# Thanks Griv!



## m923 (Jan 20, 2008)

I just finished watching Griv's new DVD for the second time. In only two weeks after shoring up my form and alinement through Griv's advice, my sight picture is so much steadier I can't believe it! I'm working on the 10 yard drill now. Thanks for all the great info Griv. Anyone who wants to up their game a few notches should get this DVD! I would also like to thank Bill Haymaker for the great customer service!


----------



## JWT (Jan 3, 2006)

He don't come around heere no more.


----------



## archery4me (Dec 28, 2006)

GRIV would like to convey his thanks for your review.

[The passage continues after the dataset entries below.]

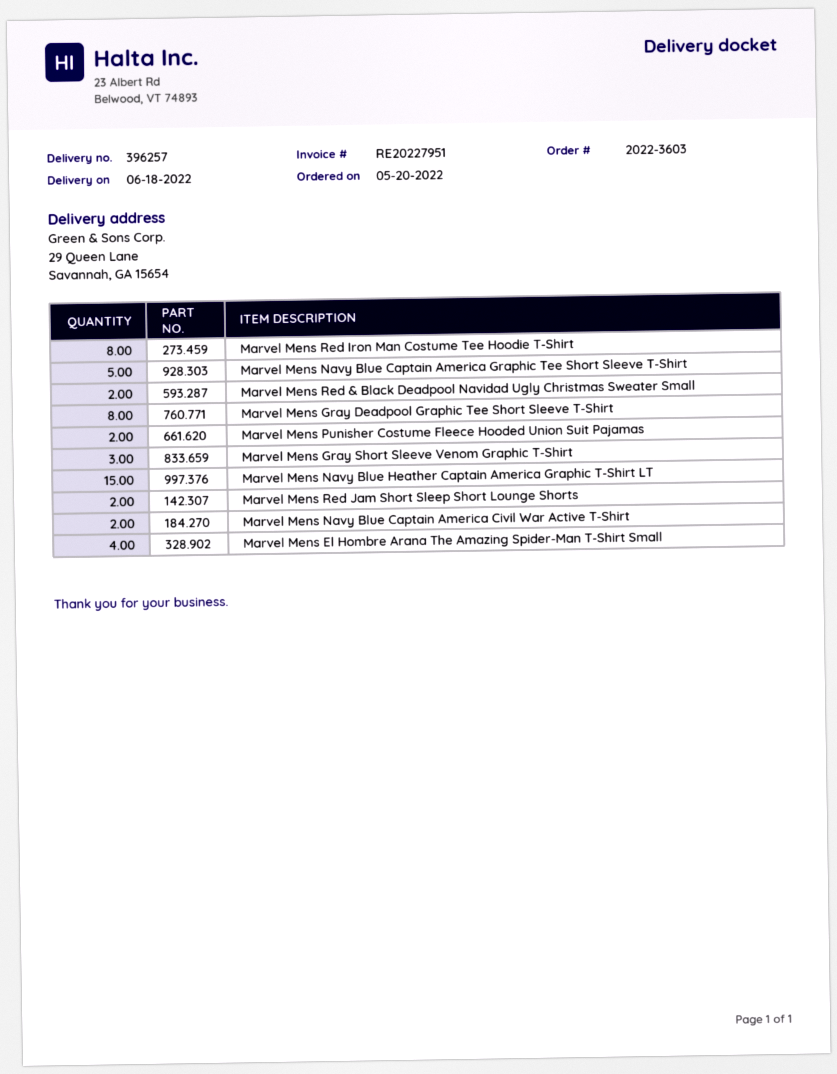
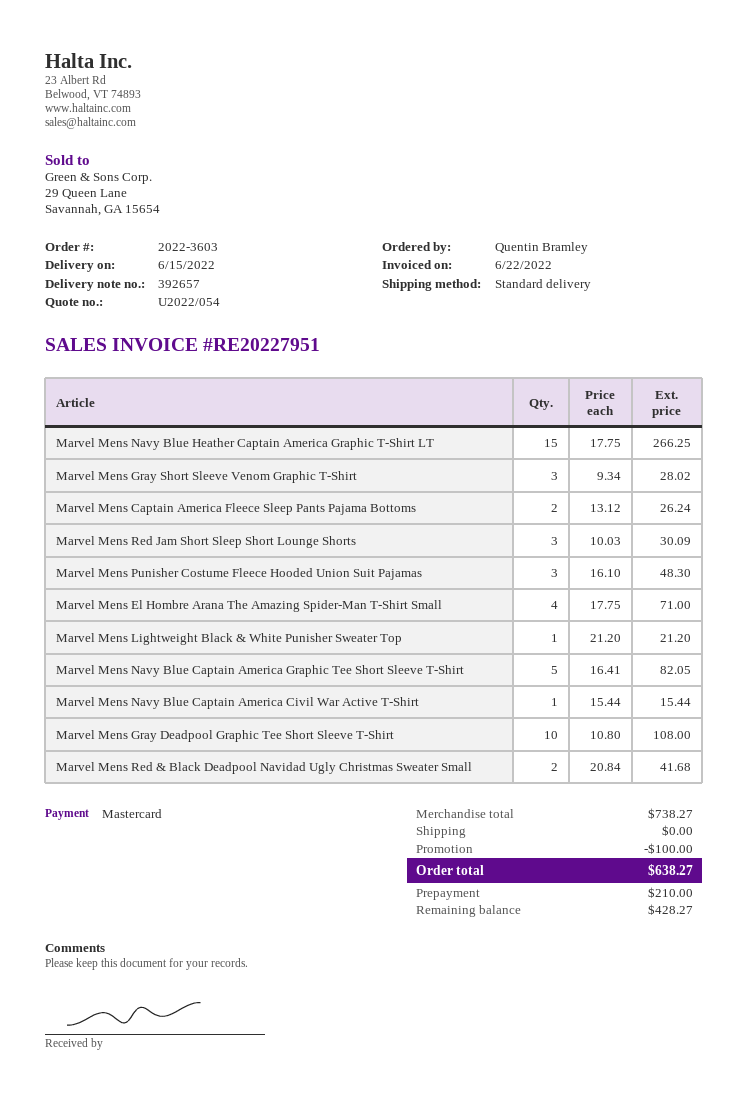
delivery note number: 396257 -> 392657
delivery date: 2022-06-18 -> 2022-06-15
Marvel Mens Red Iron Man Costume Tee Hoodie T-Shirt: 8 -> none
Marvel Mens Gray Deadpool Graphic Tee Short Sleeve T-Shirt: 8 -> 10
Marvel Mens Punisher Costume Fleece Hooded Union Suit Pajamas: 2 -> 3
Marvel Mens Red Jam Short Sleep Short Lounge Shorts: 2 -> 3
Marvel Mens Navy Blue Captain America Civil War Active T-Shirt: 2 -> 1
Marvel Mens Captain America Fleece Sleep Pants Pajama Bottoms: none -> 2
Marvel Mens Lightweight Black & White Punisher Sweater Top: none -> 1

He is very glad that you have been able to improve your stability and are getting great results. 

Congratulations!!!


----------



## Indianbullet (Jan 18, 2003)

Like to give a big + 1 to these videos lots of the stuff i have been doing since Frank put his videos out and before. but these gave me lots of good in site and information as well as things to work on after viewing these two.
highly recommended.


----------



## hayman (Sep 9, 2004)




----------



## carlosii (Feb 25, 2007)

Where can I get Griv's dvd on shooting BT?
Thanks...


----------



## m923 (Jan 20, 2008)

You can order at www.grivtech.com you won't be sorry!


----------



## BJT81 (Feb 14, 2009)

Griv's videos are great it pointed out alot of things that I was doing wrong,I was getting by,but this improved me big time. Thanks!!!


----------



## hayman (Sep 9, 2004)

:darkbeer:


----------